Void structure and intermediate-range fluctuations in the metal-nonmetal transition range in expanded liquid Hg

The reverse Monte Carlo and Voronoi-Delaunay analyses have been applied to characterize the intermediate-range fluctuations near the metal-nonmetal transition in expanded liquid Hg. An analysis of voids acts as a useful adjunct to the normally discussed structural properties in interpreting the origin of intermediate-range fluctuations in the expanded liquids. The results for Hg-based and void-based partial pair distribution functions and the partial coordination number distributions reveal that the metallic domains (M domains) are built with packing of tetrahedral Hg(4) blocks.

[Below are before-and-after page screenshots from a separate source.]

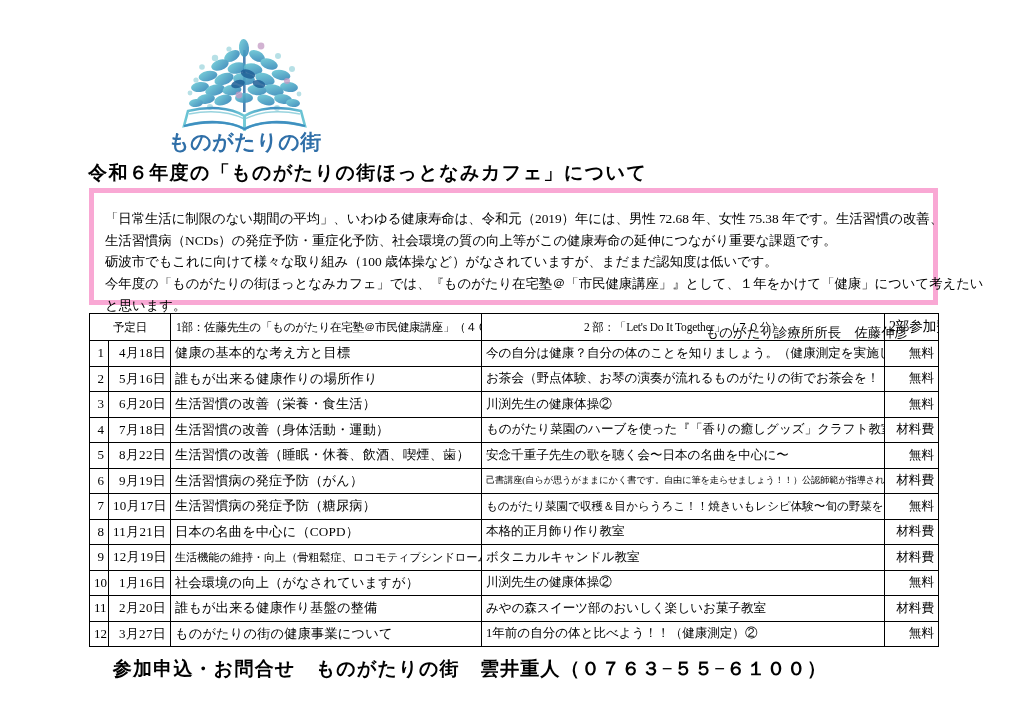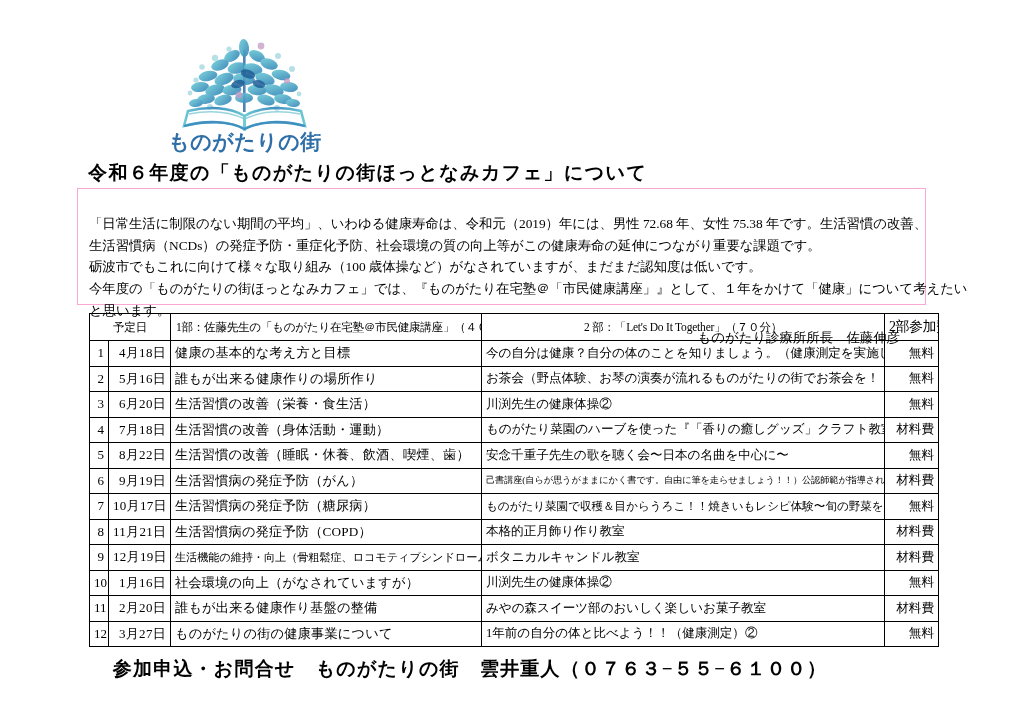--- a/index.html
+++ b/index.html
@@ -82,27 +82,27 @@
     top: 160px;
     font-size: 19px;
     font-weight: bold;
     letter-spacing: 1.4px;
     white-space: nowrap;
   }
 
   
   .intro-box {
     position: absolute;
-    left: 77px;
+    left: 89px;
     top: 188px;
     width: 849px;
     height: 117px;
-    border: 1px solid #f9a8d4;
+    border: 5px solid #f9a8d4;
     box-sizing: border-box;
-    padding: 24px 11px 0 11px;
+    padding: 15px 11px 0 11px;
   }
 
   .intro-line {
     font-size: 13.4px;
     line-height: 1.62;
     letter-spacing: -0.05px;
     white-space: nowrap;
   }
 
   .signature {
@@ -374,21 +374,21 @@
         <tr>
           <td class="c-num-cell">7</td>
           <td class="c-date-cell">10月17日</td>
           <td class="c-p1-cell">生活習慣病の発症予防（糖尿病）</td>
           <td class="c-p2-cell" style="font-size:11.6px;">ものがたり菜園で収穫＆目からうろこ！！焼きいもレシピ体験〜旬の野菜を楽しむ〜</td>
           <td class="c-fee-cell">無料</td>
         </tr>
         <tr>
           <td class="c-num-cell">8</td>
           <td class="c-date-cell">11月21日</td>
-          <td class="c-p1-cell">生活習慣病の発症予防（COPD）</td>
+          <td class="c-p1-cell">日本の名曲を中心に（COPD）</td>
           <td class="c-p2-cell">本格的正月飾り作り教室</td>
           <td class="c-fee-cell">材料費</td>
         </tr>
         <tr>
           <td class="c-num-cell">9</td>
           <td class="c-date-cell">12月19日</td>
           <td class="c-p1-cell small">生活機能の維持・向上（骨粗鬆症、ロコモティブシンドローム）</td>
           <td class="c-p2-cell">ボタニカルキャンドル教室</td>
           <td class="c-fee-cell">材料費</td>
         </tr>

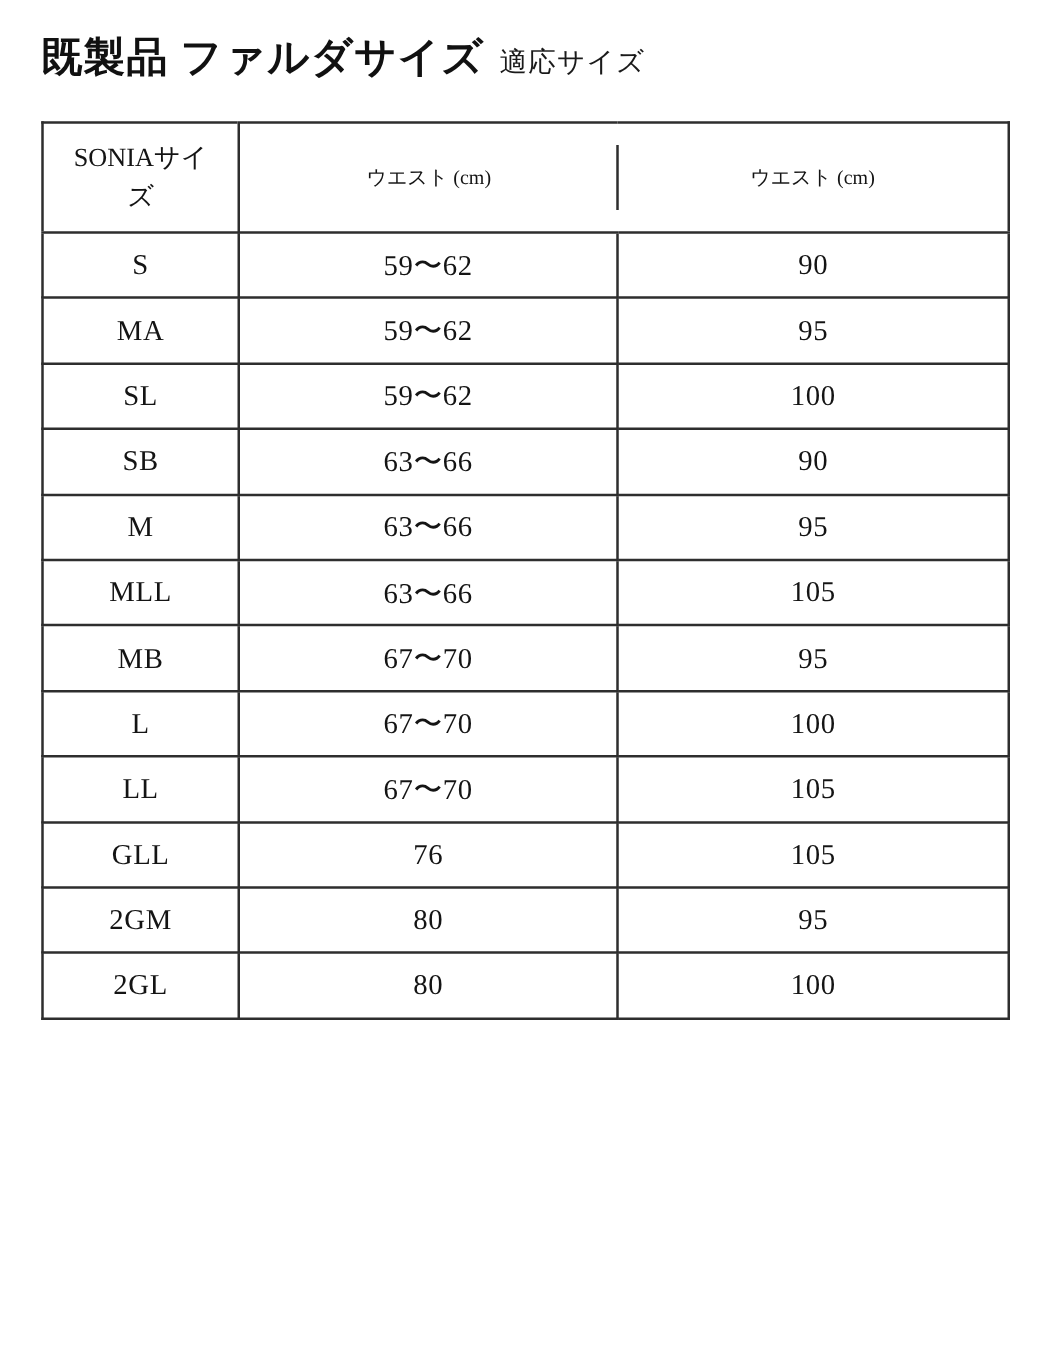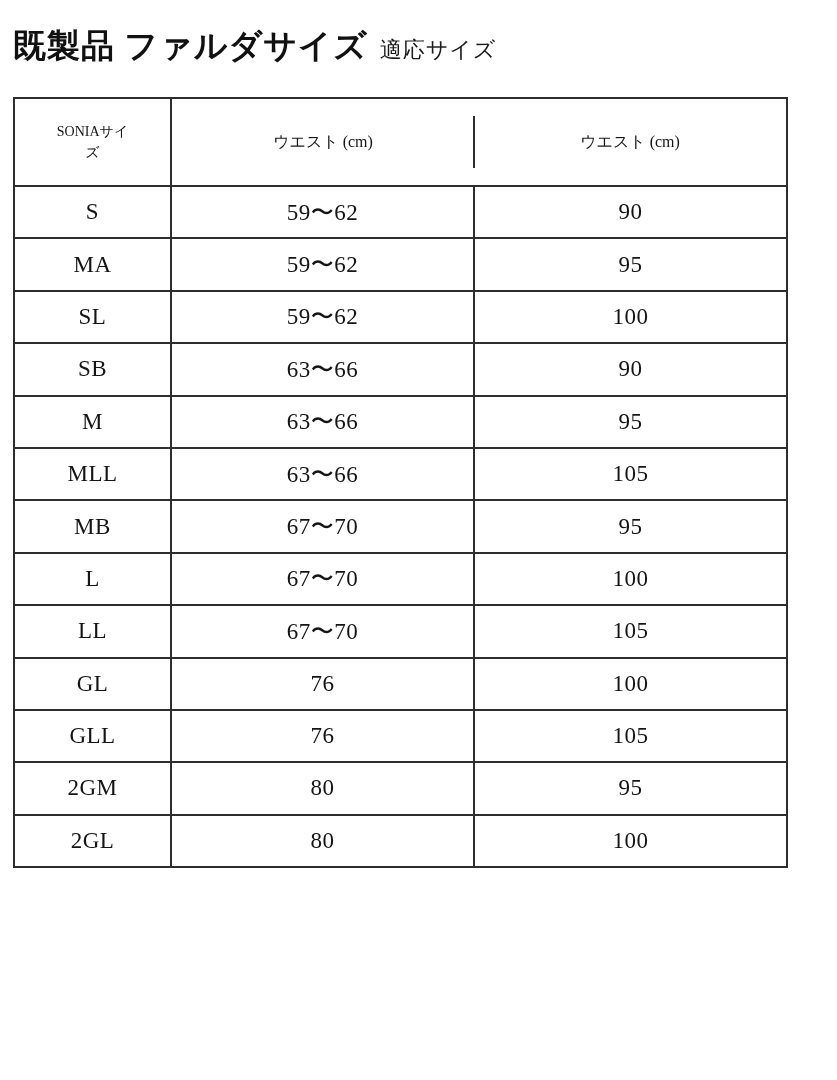--- a/index.html
+++ b/index.html
@@ -11,21 +11,21 @@
   html, body {
     margin: 0;
     padding: 0;
     background: var(--bg);
     font-family: "Liberation Serif", "DejaVu Serif", serif;
     color: var(--ink);
   }
   .page {
     width: 837px;
     height: 876px;
-    padding: 24px 31px 0 13px;
+    padding: 24px 31px 0 33px;
     overflow: hidden;
     background: var(--bg);
   }
   .title-block {
     margin: 0 0 28px 0;
     white-space: nowrap;
   }
   .title-main {
     font-size: 33px;
     font-weight: bold;
@@ -57,21 +57,21 @@
     height: 88px;
     font-size: 16px;
     font-weight: normal;
     border-bottom: 2px solid var(--line);
     position: relative;
   }
   thead th:first-child {
     border-right: 2px solid var(--line);
     white-space: pre-line;
     line-height: 1.5;
-    font-size: 14px;
+    font-size: 21px;
   }
   
   thead th:nth-child(2)::after {
     content: "";
     position: absolute;
     right: -1px;
     top: 20%;
     height: 60%;
     width: 2px;
     background: var(--line);
@@ -147,25 +147,20 @@
           <td>L</td>
           <td>67〜70</td>
           <td>100</td>
         </tr>
         <tr>
           <td>LL</td>
           <td>67〜70</td>
           <td>105</td>
         </tr>
         <tr>
-          <td>GL</td>
-          <td>76</td>
-          <td>100</td>
-        </tr>
-        <tr>
           <td>GLL</td>
           <td>76</td>
           <td>105</td>
         </tr>
         <tr>
           <td>2GM</td>
           <td>80</td>
           <td>95</td>
         </tr>
         <tr>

The M domains transform into the nonmetallic domains (NM domains) creating large voids (L voids) similar to 3.1 A degrees in radius, which are supported by the network linked with tetrahedral Hg(4) blocks containing small voids (S voids) similar to 2.3 A degrees in radius at densities of 9.2-10.5 g cm(-3), where the coordination number is rapidly reduced below six. The estimated density variations in S(cc)(')(0) from "domain model" and "void model" exhibit a peak around 10.5 g cm(-3), which indicates that M domains and NM domains coexist near the metal-nonmetal transition region. There appears the prepeak at 0.8-1.2 A degrees(-1) in the partial structure factor of L voids around the L voids, S(LV-LV)(')(Q), suggesting the chemical ordering of L voids. It follows that the intermediate-range concentration fluctuations resulting in microphase separation (clustering) of NM domains and M domains are reflected in the structural change near the metal-nonmetal transition.